• DATASET:
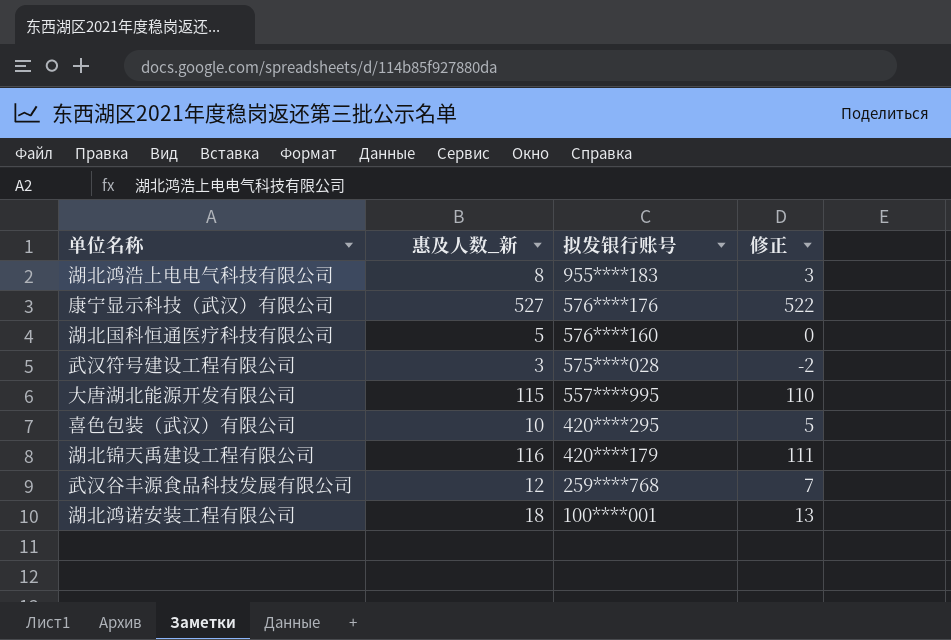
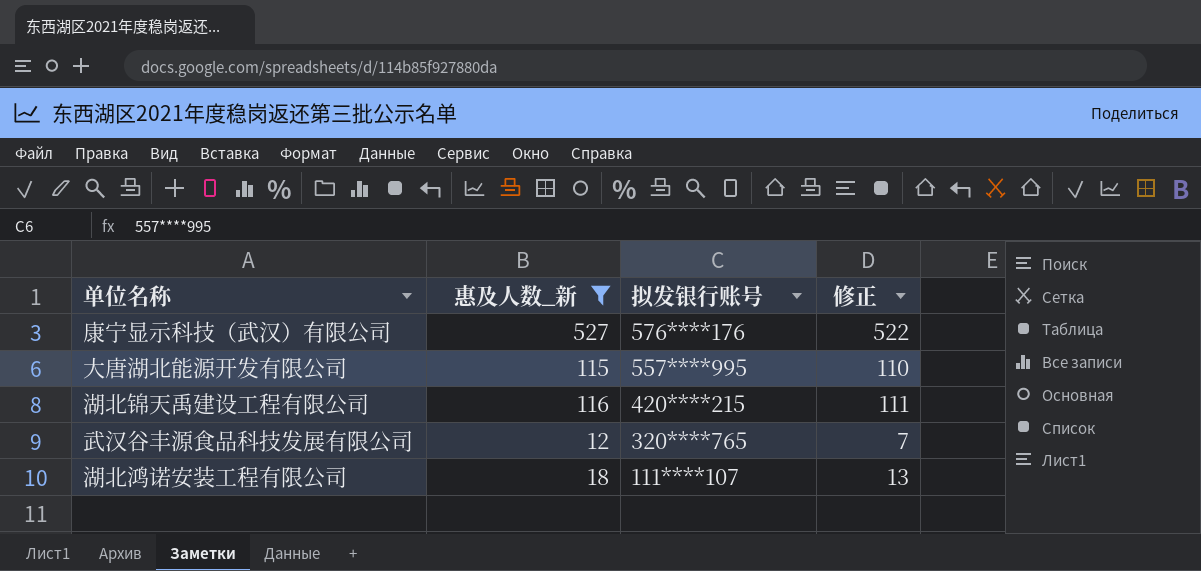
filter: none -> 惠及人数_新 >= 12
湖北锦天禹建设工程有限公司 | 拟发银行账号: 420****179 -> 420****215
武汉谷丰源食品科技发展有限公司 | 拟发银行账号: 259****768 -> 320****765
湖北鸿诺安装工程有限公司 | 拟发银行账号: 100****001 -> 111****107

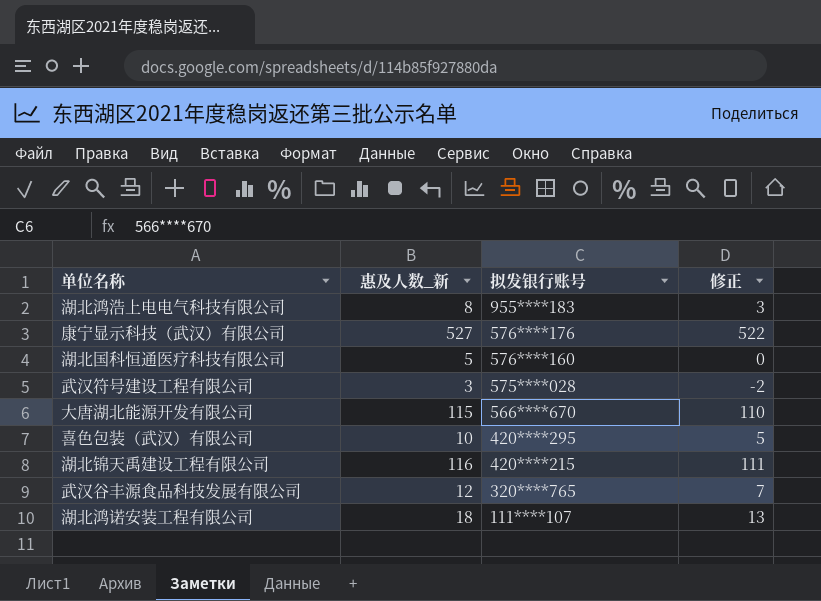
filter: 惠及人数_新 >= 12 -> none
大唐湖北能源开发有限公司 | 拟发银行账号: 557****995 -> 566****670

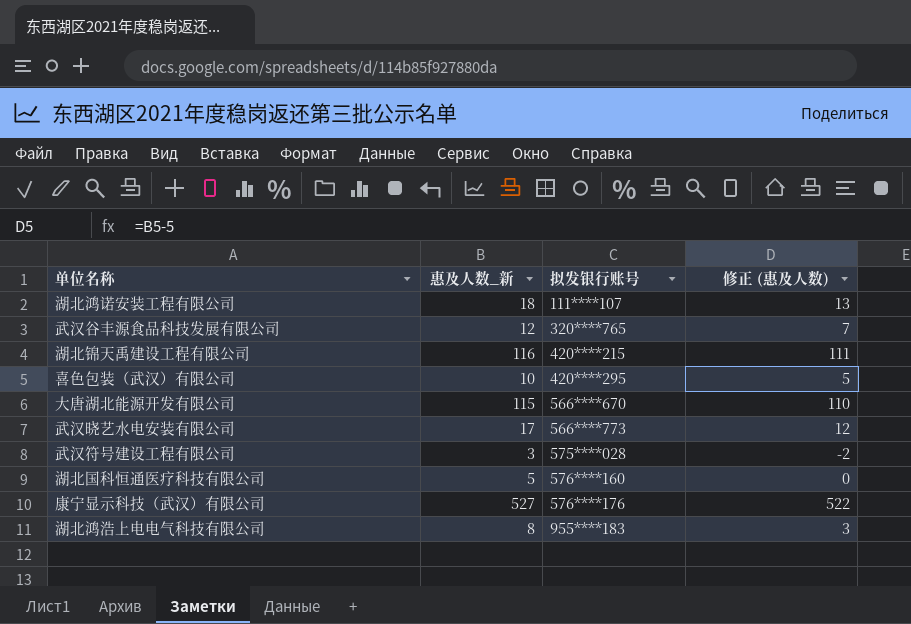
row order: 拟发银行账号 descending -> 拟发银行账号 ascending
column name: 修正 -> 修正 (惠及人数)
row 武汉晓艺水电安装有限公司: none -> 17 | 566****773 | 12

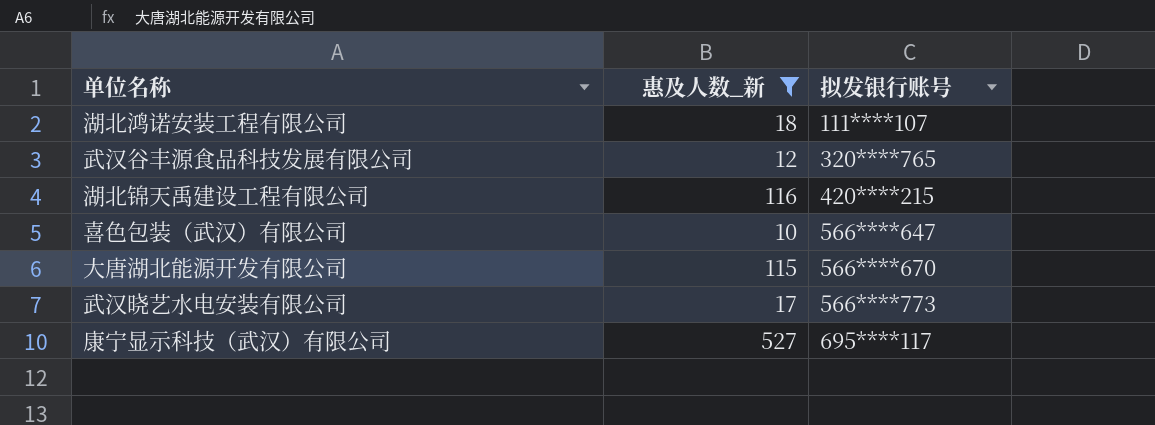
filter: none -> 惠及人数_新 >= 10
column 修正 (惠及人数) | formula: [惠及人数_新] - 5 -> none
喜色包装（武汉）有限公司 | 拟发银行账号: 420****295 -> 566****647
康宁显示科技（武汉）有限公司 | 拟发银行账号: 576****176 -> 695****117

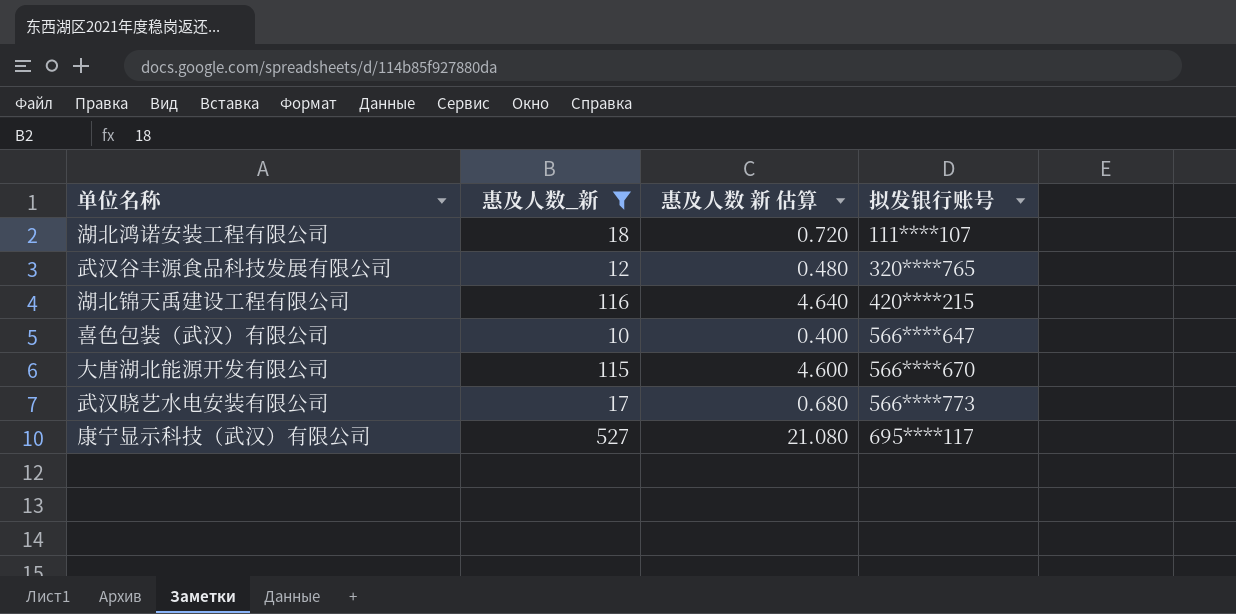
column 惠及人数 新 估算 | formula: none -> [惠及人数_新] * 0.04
...
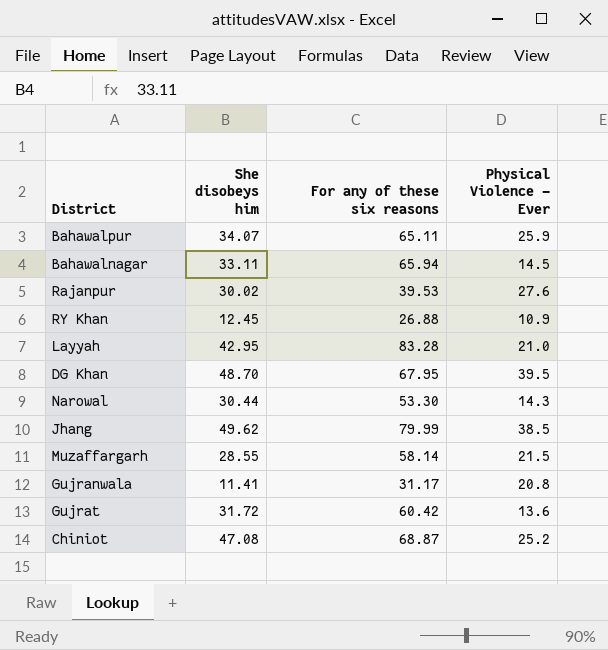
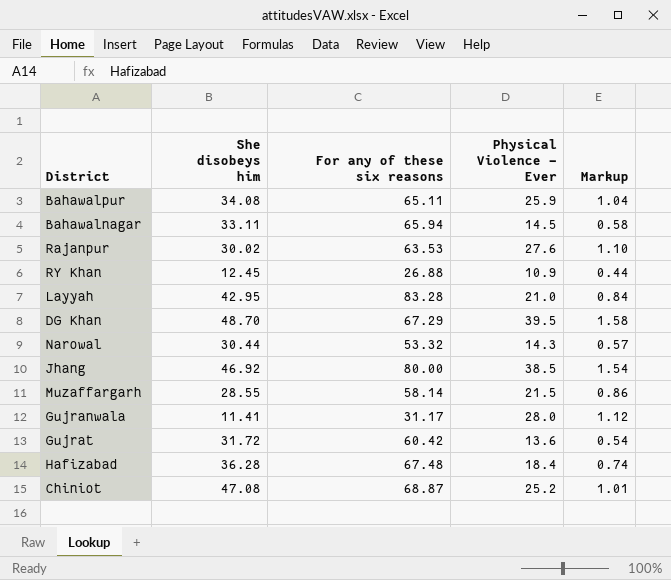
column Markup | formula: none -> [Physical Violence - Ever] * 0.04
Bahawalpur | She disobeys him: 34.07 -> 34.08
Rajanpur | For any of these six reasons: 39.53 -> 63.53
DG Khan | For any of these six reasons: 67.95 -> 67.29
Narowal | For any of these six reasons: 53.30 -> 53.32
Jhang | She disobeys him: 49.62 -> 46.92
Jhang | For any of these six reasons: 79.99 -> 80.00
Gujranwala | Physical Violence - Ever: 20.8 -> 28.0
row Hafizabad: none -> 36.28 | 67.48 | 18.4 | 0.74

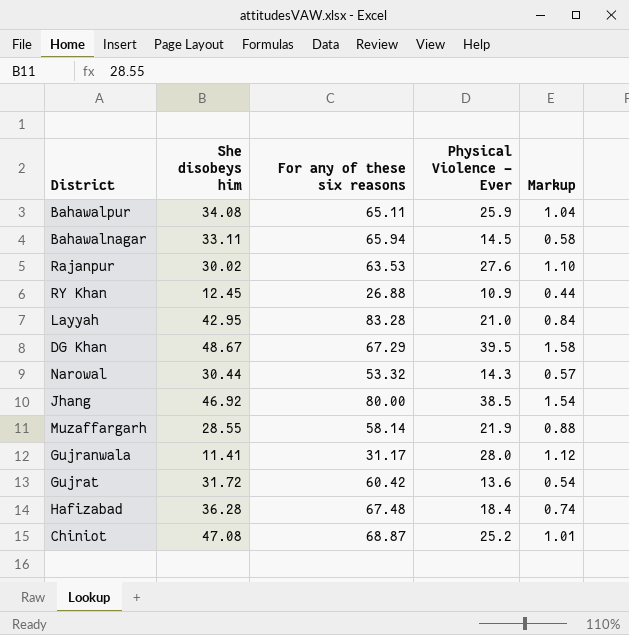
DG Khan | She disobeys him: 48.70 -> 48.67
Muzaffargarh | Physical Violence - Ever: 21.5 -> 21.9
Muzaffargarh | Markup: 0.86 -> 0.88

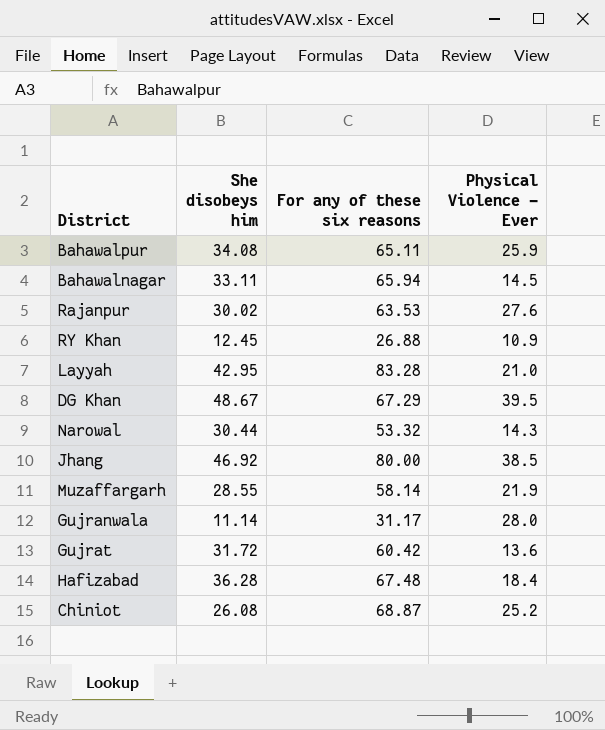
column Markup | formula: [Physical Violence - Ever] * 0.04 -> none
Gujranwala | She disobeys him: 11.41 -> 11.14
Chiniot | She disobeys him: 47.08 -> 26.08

• WORK INSTRUCTION: A verbatim transcription is needed of the lines above, starting at the line with "Bahawalpur | She disobeys him: 34.07 -> 34.08" and ending at the line with "row Hafizabad: none", both included, and of nothing else.

• RESULT OF THE EXERCISE:
Bahawalpur | She disobeys him: 34.07 -> 34.08
Rajanpur | For any of these six reasons: 39.53 -> 63.53
DG Khan | For any of these six reasons: 67.95 -> 67.29
Narowal | For any of these six reasons: 53.30 -> 53.32
Jhang | She disobeys him: 49.62 -> 46.92
Jhang | For any of these six reasons: 79.99 -> 80.00
Gujranwala | Physical Violence - Ever: 20.8 -> 28.0
row Hafizabad: none -> 36.28 | 67.48 | 18.4 | 0.74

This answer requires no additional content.